══ EXERCISE INPUTS

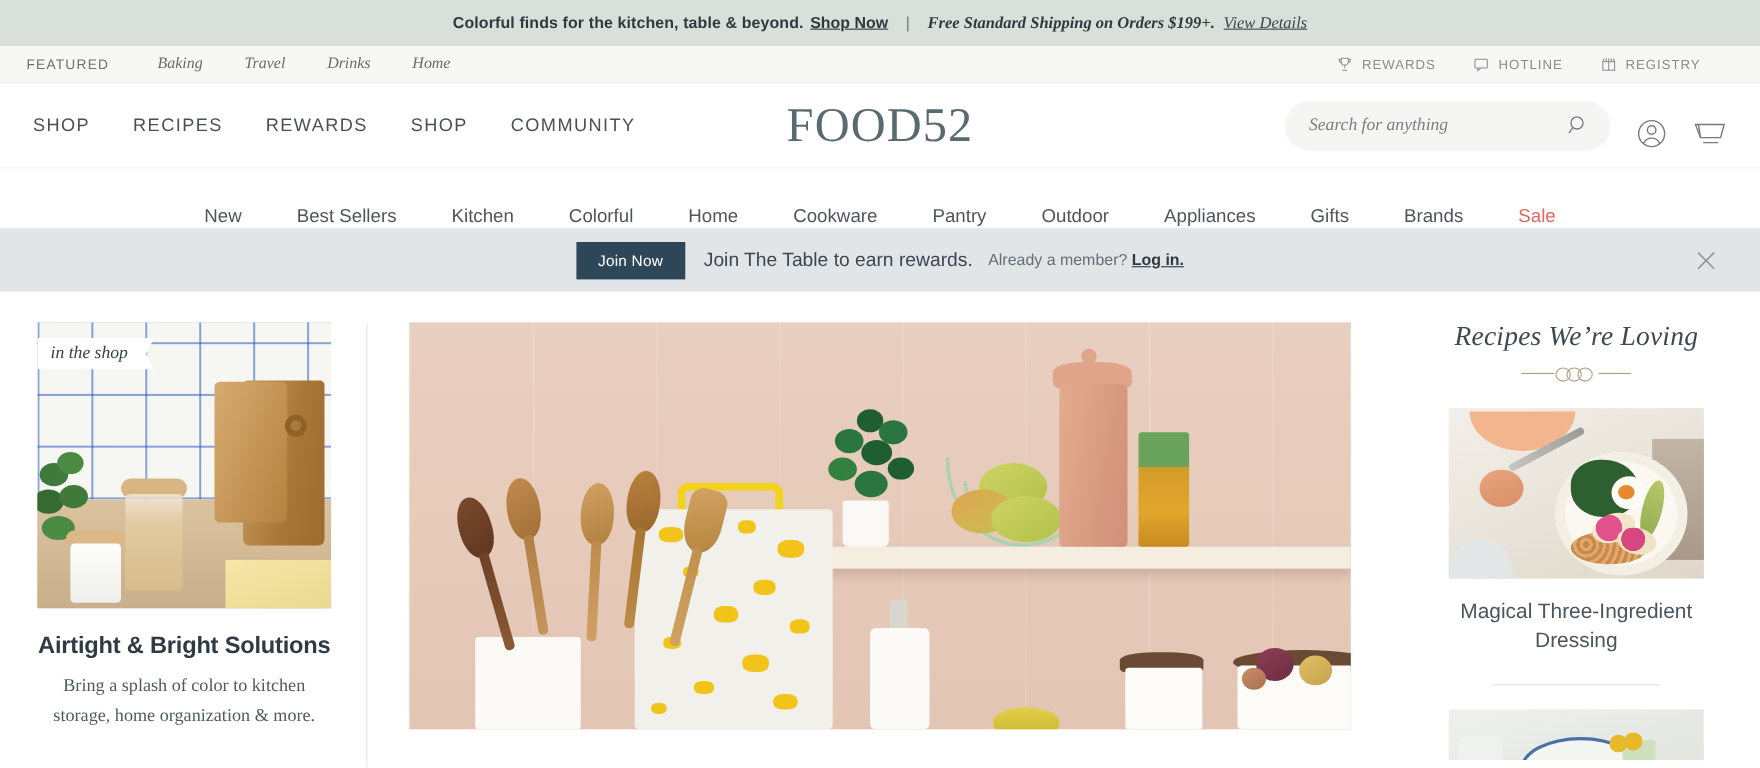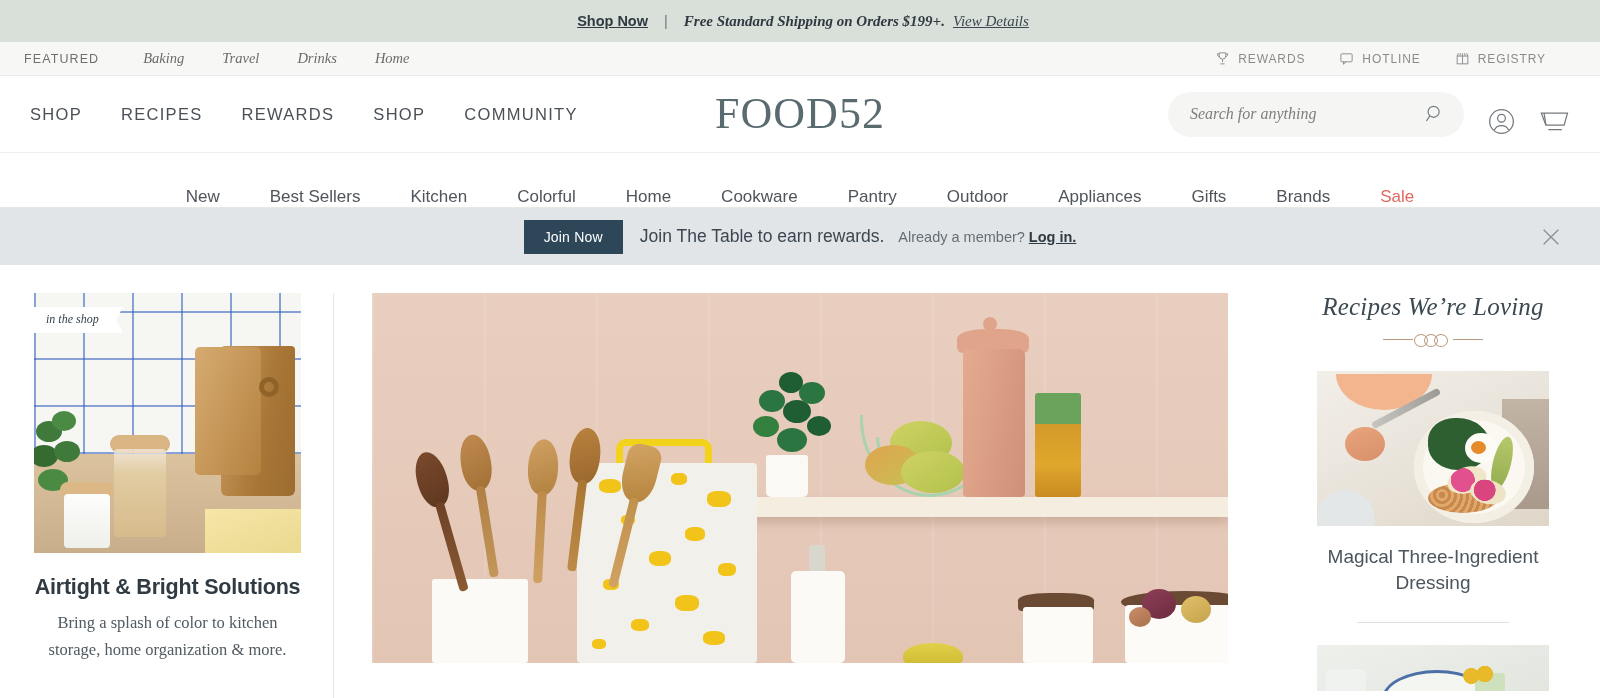--- a/index.html
+++ b/index.html
@@ -192,21 +192,21 @@
   .jar2-lid { position:absolute; left:26px; bottom:calc(2% + 50px); width:54px; height:16px;
     background:#dcb887; border-radius: 8px; }
   .plant { position:absolute; left:-4px; bottom:16%; width:60px; height:100px; }
   .leaf { position:absolute; background:#3f7a3a; border-radius:50%; }
   .napkin { position:absolute; right:0; bottom:0; width:96px; height:44px;
     background: linear-gradient(160deg,#f6e6a8,#ead98f); }
   .shop-badge {
     position: absolute; left: 0; top: 14px;
     background: #fff; padding: 5px 16px 6px 12px;
     font-family: "Liberation Serif", serif;
-    font-style: italic; font-size: 12px; color: #33414a;
+    font-style: italic; font-size: 16px; color: #33414a;
     clip-path: polygon(0 0, 100% 0, 93% 50%, 100% 100%, 0 100%);
     padding-right: 24px;
   }
   .promo-title {
     margin-top: 22px; text-align: center;
     font-size: 21.5px; font-weight: 700; color: #2f3a42; letter-spacing: -.2px;
   }
   .promo-sub {
     margin-top: 10px; text-align: center;
     font-family: "Liberation Serif", serif;
@@ -373,20 +373,21 @@
                 radial-gradient(circle at 70% 40%, #e8b928 0 30%, transparent 32%); }
   .r2-glass { position:absolute; left:4%; top:52%; width:40px; height:40px;
     background: rgba(240,242,238,.9); border-radius: 6px; }
   .r2-vase { position:absolute; left:68%; top:62%; width:30px; height:34px;
     background:#cfe0bd; border-radius: 3px; }
 </style>
 </head>
 <body>
 
 <div class="announce-bar">
+  <span class="ann-text">Colorful finds for the kitchen, table &amp; beyond.</span>
   <span class="ann-link">Shop Now</span>
   <span class="ann-sep">|</span>
   <span class="ann-ship">Free Standard Shipping on Orders $199+.</span>
   <span class="ann-details">View Details</span>
 </div>
 
 <div class="featured-bar">
   <span class="featured-label">FEATURED</span>
   <div class="featured-links">
     <span>Baking</span>

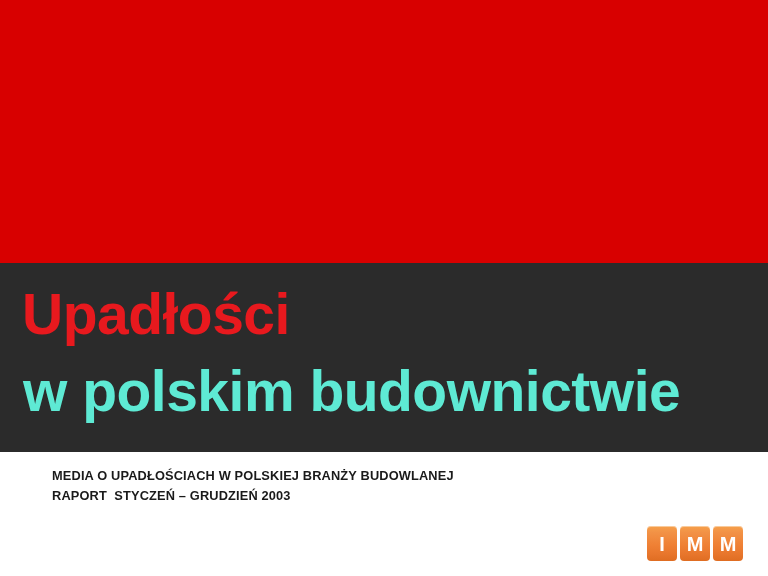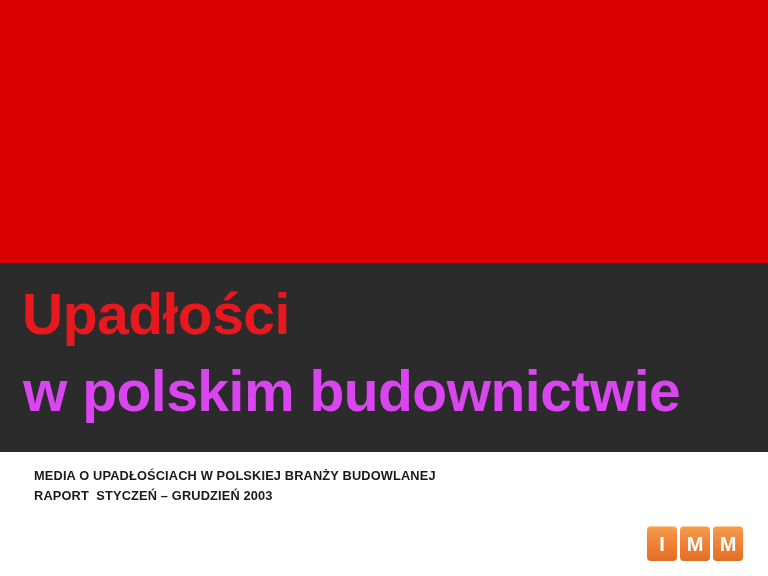--- a/index.html
+++ b/index.html
@@ -61,27 +61,27 @@
 
   .title-line-1 {
     left: 22px;
     top: 23px;
     color: #e8191e;
   }
 
   .title-line-2 {
     left: 23px;
     top: 100px;
-    color: #d946ef;
+    color: #5eead4;
   }
 
   
   .subtitle-block {
     position: absolute;
-    left: 34px;
+    left: 52px;
     top: 466px;
     width: 600px;
   }
   .subtitle-line {
     color: #1a1a1a;
     font-weight: bold;
     font-size: 12.8px;
     line-height: 20px;
     letter-spacing: 0.15px;
     white-space: pre;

════

Repeat the records word for word and drop any pictures.

--- a/index.html
+++ b/index.html
@@ -192,21 +192,21 @@
   .jar2-lid { position:absolute; left:26px; bottom:calc(2% + 50px); width:54px; height:16px;
     background:#dcb887; border-radius: 8px; }
   .plant { position:absolute; left:-4px; bottom:16%; width:60px; height:100px; }
   .leaf { position:absolute; background:#3f7a3a; border-radius:50%; }
   .napkin { position:absolute; right:0; bottom:0; width:96px; height:44px;
     background: linear-gradient(160deg,#f6e6a8,#ead98f); }
   .shop-badge {
     position: absolute; left: 0; top: 14px;
     background: #fff; padding: 5px 16px 6px 12px;
     font-family: "Liberation Serif", serif;
-    font-style: italic; font-size: 12px; color: #33414a;
+    font-style: italic; font-size: 16px; color: #33414a;
     clip-path: polygon(0 0, 100% 0, 93% 50%, 100% 100%, 0 100%);
     padding-right: 24px;
   }
   .promo-title {
     margin-top: 22px; text-align: center;
     font-size: 21.5px; font-weight: 700; color: #2f3a42; letter-spacing: -.2px;
   }
   .promo-sub {
     margin-top: 10px; text-align: center;
     font-family: "Liberation Serif", serif;
@@ -373,20 +373,21 @@
                 radial-gradient(circle at 70% 40%, #e8b928 0 30%, transparent 32%); }
   .r2-glass { position:absolute; left:4%; top:52%; width:40px; height:40px;
     background: rgba(240,242,238,.9); border-radius: 6px; }
   .r2-vase { position:absolute; left:68%; top:62%; width:30px; height:34px;
     background:#cfe0bd; border-radius: 3px; }
 </style>
 </head>
 <body>
 
 <div class="announce-bar">
+  <span class="ann-text">Colorful finds for the kitchen, table &amp; beyond.</span>
   <span class="ann-link">Shop Now</span>
   <span class="ann-sep">|</span>
   <span class="ann-ship">Free Standard Shipping on Orders $199+.</span>
   <span class="ann-details">View Details</span>
 </div>
 
 <div class="featured-bar">
   <span class="featured-label">FEATURED</span>
   <div class="featured-links">
     <span>Baking</span>

--- a/index.html
+++ b/index.html
@@ -61,27 +61,27 @@
 
   .title-line-1 {
     left: 22px;
     top: 23px;
     color: #e8191e;
   }
 
   .title-line-2 {
     left: 23px;
     top: 100px;
-    color: #d946ef;
+    color: #5eead4;
   }
 
   
   .subtitle-block {
     position: absolute;
-    left: 34px;
+    left: 52px;
     top: 466px;
     width: 600px;
   }
   .subtitle-line {
     color: #1a1a1a;
     font-weight: bold;
     font-size: 12.8px;
     line-height: 20px;
     letter-spacing: 0.15px;
     white-space: pre;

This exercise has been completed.